新潟県退職者連合 幹事

(全日本自治体退職者会新潟県本部)

今井 一夫

  第213国会が6月23日閉会した。自民党の裏金問題、国民統制を強めた国会だった。能登半島地震の一日も早い復興や円安など物価高が求められたにも関わらず、政治資金パーティをめぐる自民党とカネの問題に多くの時間が割かれ十分な審議がなされなかった。

 成立した予算の特徴は、前年度比1兆1千億円増の7兆9466億円の防衛予算である。2年前に防衛費を43兆円とする「安保三文書」を改訂した大軍拡路線による大幅増額だ。

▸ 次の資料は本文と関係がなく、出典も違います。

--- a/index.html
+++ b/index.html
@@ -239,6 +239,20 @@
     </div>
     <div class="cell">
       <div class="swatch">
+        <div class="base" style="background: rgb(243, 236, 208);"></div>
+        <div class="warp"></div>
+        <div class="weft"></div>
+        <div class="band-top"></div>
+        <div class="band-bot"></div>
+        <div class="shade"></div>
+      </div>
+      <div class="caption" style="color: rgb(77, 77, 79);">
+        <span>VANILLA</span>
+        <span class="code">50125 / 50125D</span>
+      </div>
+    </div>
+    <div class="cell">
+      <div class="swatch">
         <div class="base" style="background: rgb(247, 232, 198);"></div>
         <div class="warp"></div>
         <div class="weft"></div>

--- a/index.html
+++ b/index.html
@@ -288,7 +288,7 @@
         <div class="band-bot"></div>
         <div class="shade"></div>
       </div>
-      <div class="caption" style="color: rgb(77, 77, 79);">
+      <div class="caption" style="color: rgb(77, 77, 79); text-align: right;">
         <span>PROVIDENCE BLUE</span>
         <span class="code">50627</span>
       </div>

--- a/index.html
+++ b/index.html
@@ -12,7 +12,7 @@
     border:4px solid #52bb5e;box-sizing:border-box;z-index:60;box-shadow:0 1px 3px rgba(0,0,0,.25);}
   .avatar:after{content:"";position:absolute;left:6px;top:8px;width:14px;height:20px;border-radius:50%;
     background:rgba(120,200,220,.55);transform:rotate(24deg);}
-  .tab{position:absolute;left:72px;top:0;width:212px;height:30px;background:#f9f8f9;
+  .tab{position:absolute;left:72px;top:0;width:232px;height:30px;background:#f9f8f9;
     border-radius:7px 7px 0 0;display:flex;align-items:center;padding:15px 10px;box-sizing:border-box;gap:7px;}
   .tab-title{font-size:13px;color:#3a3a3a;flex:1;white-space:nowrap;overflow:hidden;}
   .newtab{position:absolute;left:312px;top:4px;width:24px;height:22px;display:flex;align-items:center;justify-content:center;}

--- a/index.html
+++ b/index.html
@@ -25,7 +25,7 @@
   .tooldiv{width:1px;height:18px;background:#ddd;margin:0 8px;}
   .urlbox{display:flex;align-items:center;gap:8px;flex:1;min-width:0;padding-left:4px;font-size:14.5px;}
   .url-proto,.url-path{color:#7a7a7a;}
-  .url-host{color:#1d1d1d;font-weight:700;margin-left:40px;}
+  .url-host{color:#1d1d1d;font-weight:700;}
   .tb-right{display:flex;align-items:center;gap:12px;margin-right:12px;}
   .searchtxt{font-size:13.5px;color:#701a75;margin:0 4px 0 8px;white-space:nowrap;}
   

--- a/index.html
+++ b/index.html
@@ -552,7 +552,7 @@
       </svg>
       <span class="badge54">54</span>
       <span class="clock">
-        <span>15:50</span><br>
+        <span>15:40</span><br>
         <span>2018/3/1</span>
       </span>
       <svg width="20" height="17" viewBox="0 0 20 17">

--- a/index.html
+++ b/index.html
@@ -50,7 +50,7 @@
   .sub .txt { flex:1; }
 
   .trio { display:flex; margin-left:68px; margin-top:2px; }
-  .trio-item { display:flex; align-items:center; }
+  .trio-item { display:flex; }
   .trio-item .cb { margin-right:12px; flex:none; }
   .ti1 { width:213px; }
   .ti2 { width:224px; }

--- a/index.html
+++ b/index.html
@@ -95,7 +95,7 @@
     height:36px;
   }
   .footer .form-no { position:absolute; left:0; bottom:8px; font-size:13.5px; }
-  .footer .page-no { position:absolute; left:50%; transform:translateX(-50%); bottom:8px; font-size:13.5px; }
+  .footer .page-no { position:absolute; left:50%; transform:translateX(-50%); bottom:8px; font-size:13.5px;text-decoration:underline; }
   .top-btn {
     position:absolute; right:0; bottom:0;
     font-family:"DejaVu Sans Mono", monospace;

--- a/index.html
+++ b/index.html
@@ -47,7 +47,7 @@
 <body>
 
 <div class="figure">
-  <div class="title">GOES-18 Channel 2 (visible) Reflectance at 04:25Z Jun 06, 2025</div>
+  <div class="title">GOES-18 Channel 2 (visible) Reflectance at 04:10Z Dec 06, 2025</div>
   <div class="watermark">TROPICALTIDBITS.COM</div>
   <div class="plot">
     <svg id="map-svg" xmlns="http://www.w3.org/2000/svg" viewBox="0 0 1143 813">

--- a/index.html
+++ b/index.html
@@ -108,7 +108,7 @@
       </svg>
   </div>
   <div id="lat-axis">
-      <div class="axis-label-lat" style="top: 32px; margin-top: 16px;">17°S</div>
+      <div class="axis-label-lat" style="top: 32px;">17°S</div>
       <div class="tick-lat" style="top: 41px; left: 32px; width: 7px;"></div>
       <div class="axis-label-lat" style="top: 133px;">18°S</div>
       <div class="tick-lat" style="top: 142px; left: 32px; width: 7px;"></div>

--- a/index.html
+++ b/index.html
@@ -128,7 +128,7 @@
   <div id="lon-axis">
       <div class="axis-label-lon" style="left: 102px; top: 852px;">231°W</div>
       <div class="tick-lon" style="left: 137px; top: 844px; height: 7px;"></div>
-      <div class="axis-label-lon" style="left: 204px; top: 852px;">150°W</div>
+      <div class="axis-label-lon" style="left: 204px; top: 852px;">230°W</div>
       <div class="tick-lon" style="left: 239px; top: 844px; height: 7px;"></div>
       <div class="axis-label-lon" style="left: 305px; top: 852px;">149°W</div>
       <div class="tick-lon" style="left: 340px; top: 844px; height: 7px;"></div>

 法案についても多くの悪法が成立した。「経済安保情報保護法」は、経済安保版の秘密保護法である。関係する民間企業の社員や大学・研究機関の職員とその家族までもプライバシー調査する身辺調査法である。まさに国家による国民統制であり、戦前の国家総動員法の秘密保護規定の再来と言わざるを得ない。

 「政治資金規正法」改正は、全くざる法であり、企業団体献金も政治資金パーティも止めるといわない。政策活動費など領収書の公開は10年後で、全く実効性がないものだ。

 「地方自治法」の改正は、国が地方自治に包括的に介入する指示権を付与するもので、国の指導に従わない地方自治体への強権発動を可能にする恐れのある法律だ。国は、「大規模な災害、感染症のまん延」など「国民の安全に重大な影響を及ぼす事態」に対処するためと説明しているが、構成要件が示されず判断は政府の意のままだ。沖縄の基地問題、原発再稼働問題など国の重要な施策を押し付けられる途方自治体にとって、自治体としての判断権限を奪われかねないものだ。

 本国会は、戦争体制に向けた悪法や、人権を蹂躙する悪法が多く成立した。

 平和憲法を守り、日本を新しい戦前にしないために、生きることが大切だ。

 6月23日沖縄全戦没者追悼式が行われ「平和の詩」を高校3年生の仲間さんが朗読した。若者が戦争のない未来を信じて読んだ詩の一部を記載した。

人は過ちを繰り返すから 時は無情にも流れていくから
今日まで人々は 恒久の平和を祈り続けた小さな島で起きた
あまりにも大きすぎる悲しみを 手をつなぐように受け継いできた
それでも世界は繰り返している 
79年の祈りでさえもまだ足りないというのか
限りない平和のために僕ら自身のために つなぐ平和が
いつか世界のためになる そう信じて

平和憲法を守ろう!

 世界では戦争がいくつも起きています。憲法前文には「全世界の国民が平和に生きる権利がある」と謳っています。何気なく気高く勇気あふれる文章だと思います。私たちのとる道は、この平和憲法を護る声を上げ続け、決してあきらめない、あきらめるわけにいきません。